> PROBLEM STATEMENT
Only the text belongs in the answer: every line of the records below, transcribed exactly.

> DATA RECORDS
- Opening Delimiter -
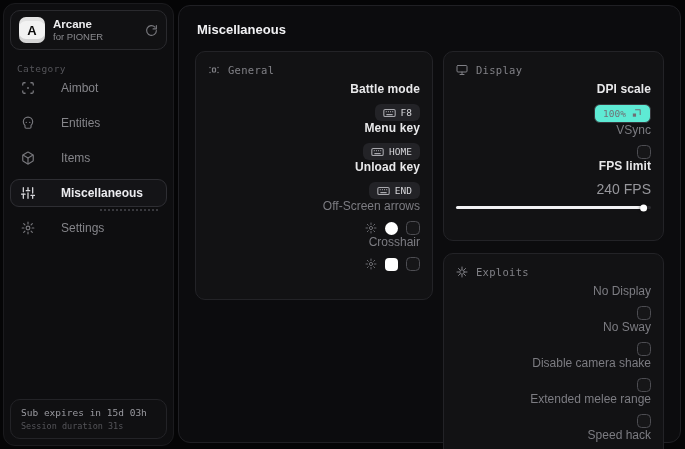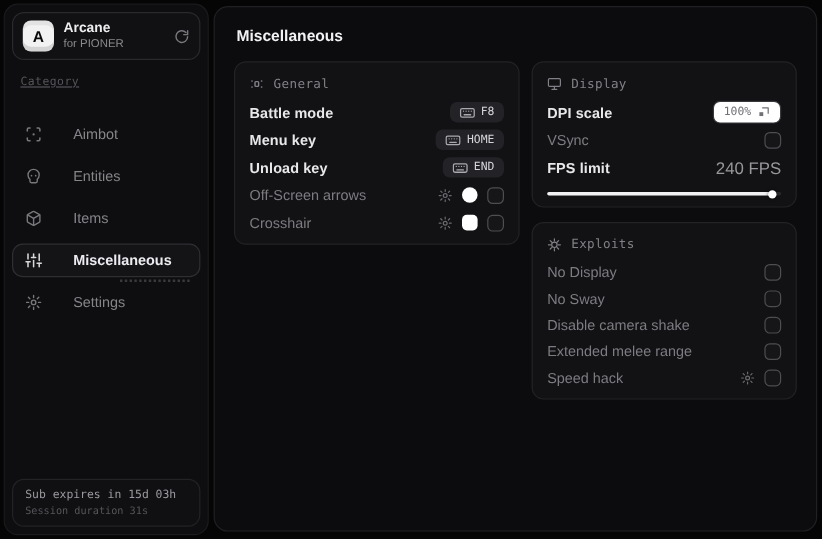"Category" .category-label { margin: 13px 0 24px 13px -> 13px 0 0 13px; text-decoration: underline -> none }
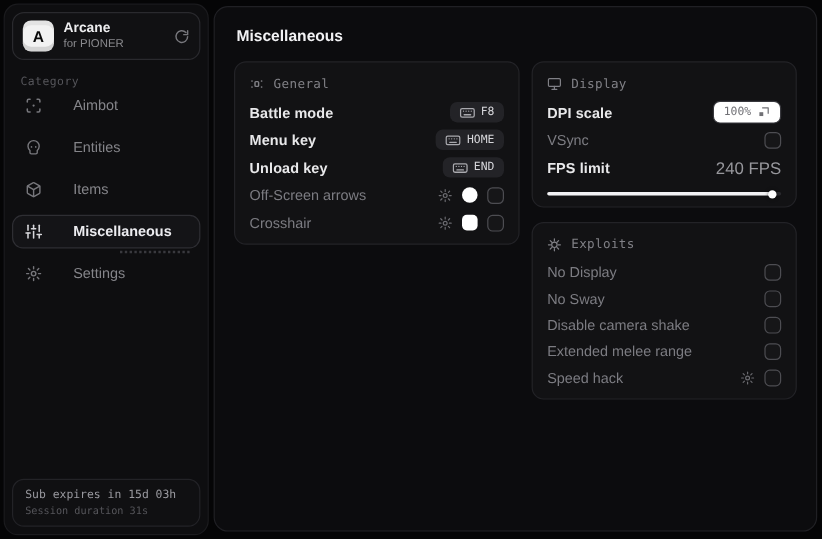"General" .card { padding: 9px 12px 6px -> 9px 12px 28px }
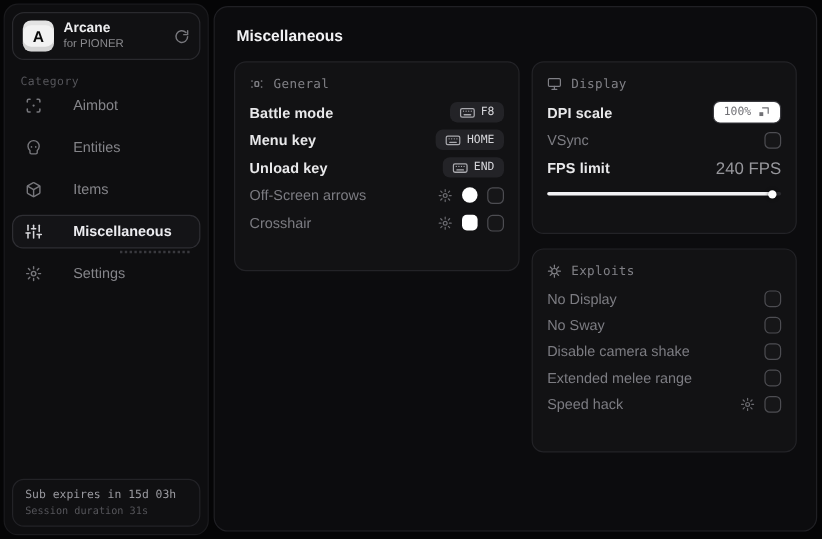"Battle mode" .row { align-items: center -> flex-end; flex-direction: none -> column }
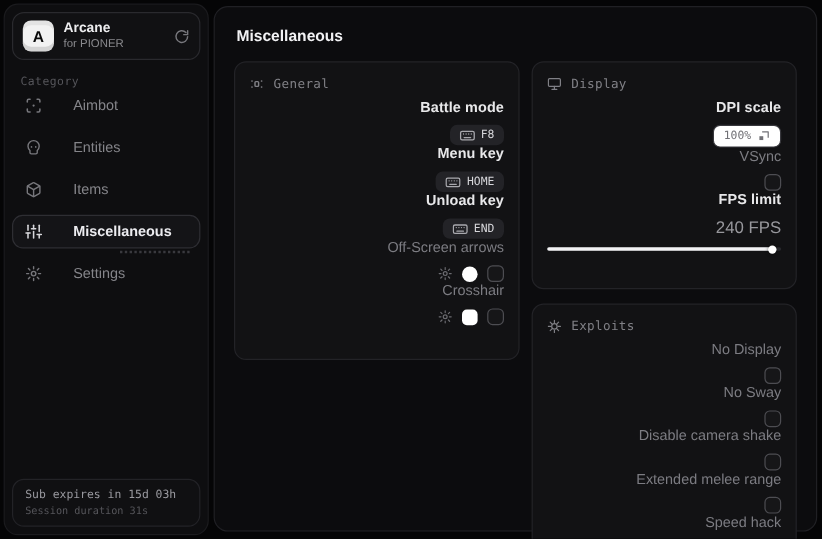"100%" .dpi-pill { background: #ffffff -> #5eead4 }
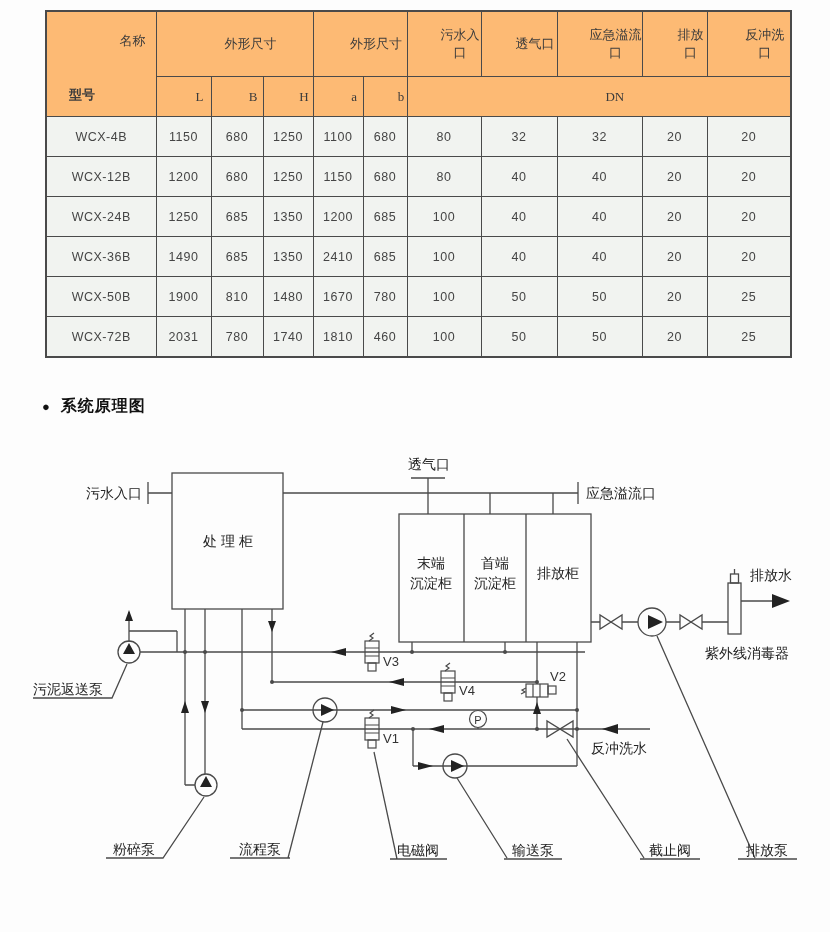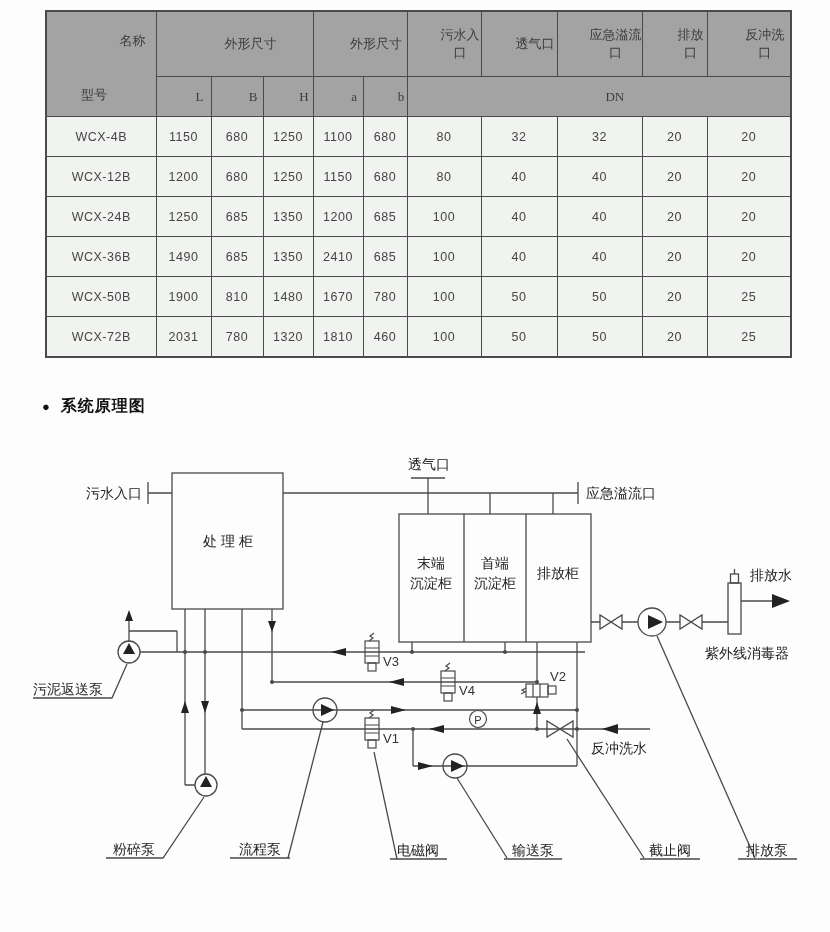"名称" table.spec th { background: #a3a3a3 -> #fdba74 }
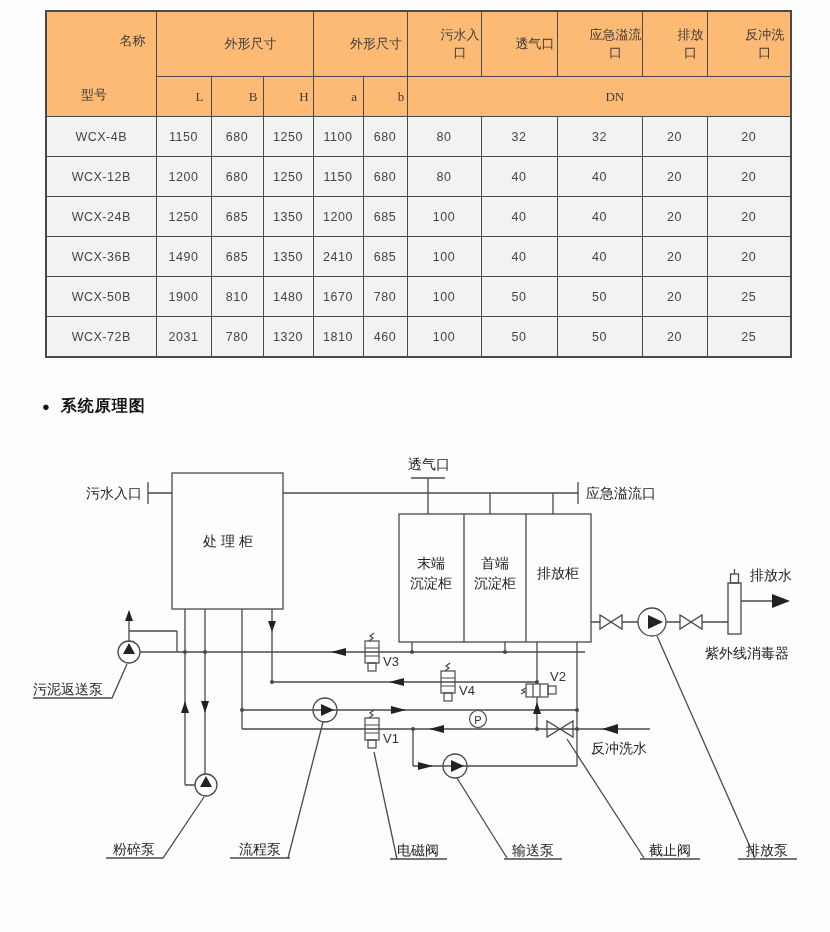"型号" th.corner .c-bot { font-weight: none -> bold; left: 34px -> 22px }
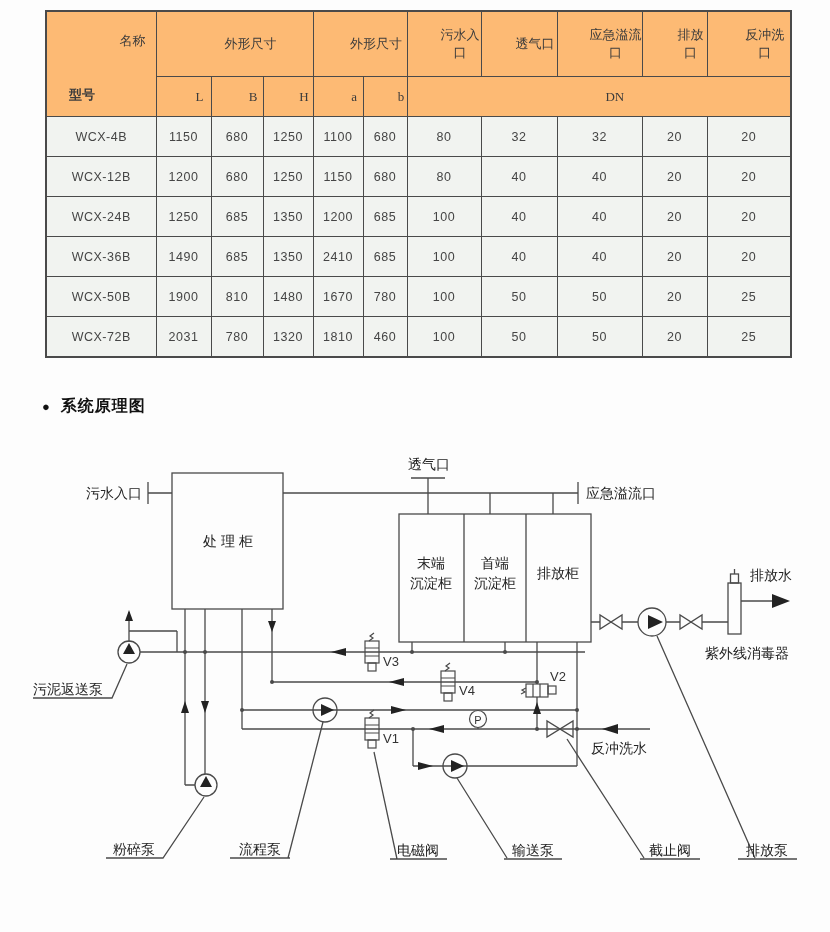"1320" td { text: 1320 -> 1740 }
- Closing Delimiter -
> RESULT OF THIS TASK
"Category" .category-label { margin: 13px 0 24px 13px -> 13px 0 0 13px; text-decoration: underline -> none }
"General" .card { padding: 9px 12px 6px -> 9px 12px 28px }
"Battle mode" .row { align-items: center -> flex-end; flex-direction: none -> column }
"100%" .dpi-pill { background: #ffffff -> #5eead4 }
"名称" table.spec th { background: #a3a3a3 -> #fdba74 }
"型号" th.corner .c-bot { font-weight: none -> bold; left: 34px -> 22px }
"1320" td { text: 1320 -> 1740 }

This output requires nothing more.